Le Suriname

 

 

Période précolombienne

L’histoire du Suriname remonte à 3000 avant J.-C., avec l’arrivée des premiers Amérindiens. Les deux plus grande tribus étaient les Arawaks, des nomades vivant de chasse et de pêche sur la côte, suivi par les Caraïbes qui s’installèrent sur l’embouchure du Maroni. Plusieurs tribus habitaient la forêt tropicale à l’intérieur des terres, dont les Akurio, les Trió, les Wayarekule, les Warrau et les Wayana.

 

Première colonisation néerlandaise

Les premiers Européens débarqués au Suriname, dans la partie aujourd'hui occupée par le Guyana, furent les commerçants néerlandais qui fondèrent, tout au nord, la colonie d'Essequibo, d'abord appelée Pomeroon, détruite par les indiens et les espagnols en 1596. Menés par Joost van der Hooge, membre de la confrérie Bentvueghels, les commerçants zélandais s'installèrent en 1613, sur une île nommée "Kyk-over-al" dans l'estuaire, à 25 kilomètres de l'océan, sur la rivière Mazaruni juste avant le confluent avec la rivière Essequibo. Ce site facilitait le commerce avec la population locale et portait un nom latin, Nova Zeelandia, évoquant la Zélande, partie la plus au sud des Pays-Bas, à la frontière belge, celle qui reçut le plus de réfugiés, après Amsterdam, lors de la scission d'avec les Pays-Bas espagnols.

Van der Hooge a ensuite retrouvé un vieux fort portugais, sur le site duquel il construisit un nouveau fort plus proche de l'océan, sur une île appelée Fort Hoog, de 1616 à 1621, appelé aussi "Fort Kyk-over-al", qui devint en 1621 l'un des sièges de la Compagnie néerlandaise des Indes occidentales. Le fort devint en 1638 le siège de sa section zélandaise, et fut baptisé "Nouvelle-Zélande", tout comme la colonie, où l'on cultivait cacao, indigo et coton, avec des colons de Middelburg, Veere et Flessingue. En 1658 le cartographe Cornelis Goliath créa une carte de la colonie et dessina les plans d'une ville nommée New Middelburg.

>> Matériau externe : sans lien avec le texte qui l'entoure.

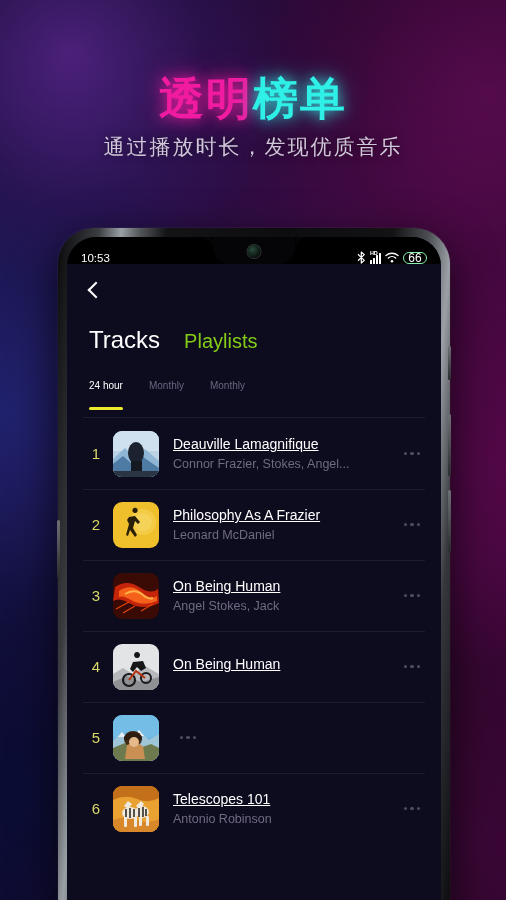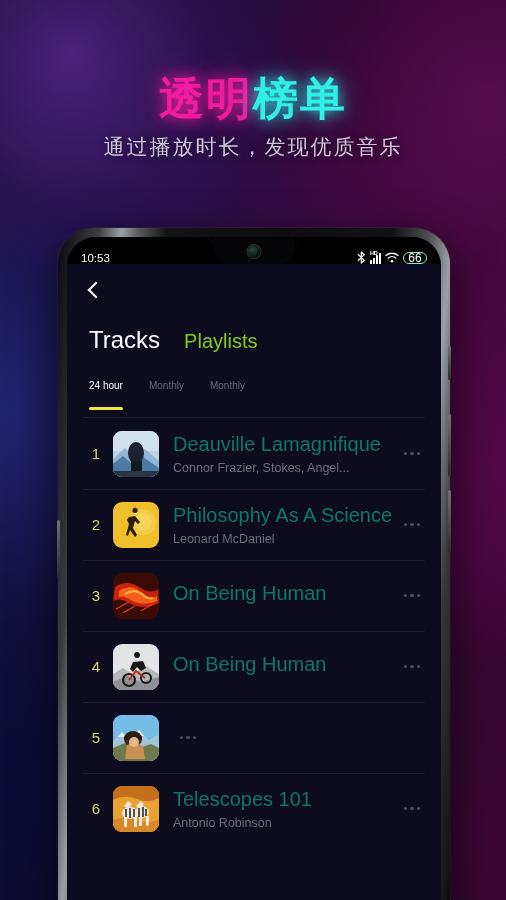--- a/index.html
+++ b/index.html
@@ -132,22 +132,22 @@
     height:1px; background:rgba(255,255,255,0.065);
   }
   .rank { width:26px; flex:none; font-size:15px; color:#d9d96a; text-align:center; }
   .art {
     width:46px; height:46px; flex:none; border-radius:9px; margin:0 14px 0 4px;
     overflow:hidden; position:relative;
   }
   .art svg { display:block; width:100%; height:100%; }
   .meta { flex:1; min-width:0; }
   .t-title {
-    font-size:20px; color:#0f766e; white-space:nowrap; overflow:hidden;
-    text-overflow:ellipsis; margin-bottom:5px;
+    font-size:14px; color:#ffffff; white-space:nowrap; overflow:hidden;
+    text-overflow:ellipsis; margin-bottom:5px;text-decoration:underline;
   }
   .t-artist {
     font-size:12.5px; color:#6f6b82; white-space:nowrap; overflow:hidden; text-overflow:ellipsis;
   }
   .more { width:30px; flex:none; display:flex; justify-content:center; gap:3px; }
   .more i { width:3.5px; height:3.5px; border-radius:50%; background:#4f4c62; display:block; }
 </style>
 </head>
 <body>
 
@@ -243,21 +243,21 @@
           <div class="art">
             <svg viewBox="0 0 46 46" preserveAspectRatio="none">
               <rect width="46" height="46" fill="#f0c02c"></rect>
               <circle cx="30" cy="20" r="13" fill="#f6d35a" opacity="0.55"></circle>
               <circle cx="30" cy="20" r="9" fill="#f8dc78" opacity="0.4"></circle>
               <path d="M22 11 a2.6 2.6 0 1 1 0.1 0 Z" fill="#2a2008"></path>
               <path d="M22 14 L27 20 L25 22 L22 19 L20 26 L24 33 L22 35 L17 28 L15 34 L13 33 L16 22 L14 18 L16 15 Z" fill="#2a2008"></path>
             </svg>
           </div>
           <div class="meta">
-            <div class="t-title">Philosophy As A Science</div>
+            <div class="t-title">Philosophy As A Frazier</div>
             <div class="t-artist">Leonard McDaniel</div>
           </div>
           <div class="more">
               <i></i>
               <i></i>
               <i></i>
             </div>
         </div>
 
         <div class="track-row">
@@ -266,20 +266,21 @@
             <svg viewBox="0 0 46 46" preserveAspectRatio="none">
               <rect width="46" height="46" fill="#3a0a05"></rect>
               <path d="M2 14 Q14 6 26 14 Q38 22 45 16 L46 30 Q30 38 16 30 Q6 24 0 28 Z" fill="#c4250a"></path>
               <path d="M6 18 Q18 10 28 19 Q38 28 44 23 L44 28 Q30 34 18 27 Q10 22 6 24 Z" fill="#f5601a"></path>
               <path d="M12 21 Q22 15 30 22 Q36 27 40 25" fill="none" stroke="#ffb347" stroke-width="2"></path>
               <path d="M3 36 L16 29 M10 40 L22 33 M28 38 L40 31" stroke="#e8430d" stroke-width="1.1" fill="none"></path>
             </svg>
           </div>
           <div class="meta">
             <div class="t-title">On Being Human</div>
+            <div class="t-artist">Angel Stokes, Jack</div>
           </div>
           <div class="more">
               <i></i>
               <i></i>
               <i></i>
             </div>
         </div>
 
         <div class="track-row">
           <div class="rank">4</div>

Adrian Groenewegen épousa la fille d'un chef caraïbe pour contrebalancer l'influence des indiens Arawaks. Les rapports de Don Juan Tostado, en février 1614, l'un des riverains espagnols, s'inquiètent de l'arrivée des Hollandais indiquent qu'ils mettent à la disposition des amérindiens de grandes quantités de couteaux, haches et armes.

L'un de ses successeurs, Jan van der Goes, amena plus d'habitants de sa province de Zélande à Kykoveral en 1624, et reçut jusqu'en 1632 le soutien de la Compagnie néerlandaise des Indes occidentales. Le commerçant Abraham van Pere s'installa lui sur la rivière Berbice en 1627, et bâtit Fort Nassau à 50 miles à l'intérieur des terres.

La colonie, habitée de façon permanente dès 1624, eut pour premiers gouverneurs Adrian Groenewegen (1616–1624) puis Jacob Conijn (1624–1627) et ensuite Jan van der Goes (1627–1638), suivis par Cornelis Pieterszoon Hose (1638–1641) et Andriaen van der Woestijne (1641–1644). La Bataille de la baie de Matanzas, gagnée en 1628 permit ensuite l'installation au Brésil et le début de l'histoire du Pernambouc, en 1630.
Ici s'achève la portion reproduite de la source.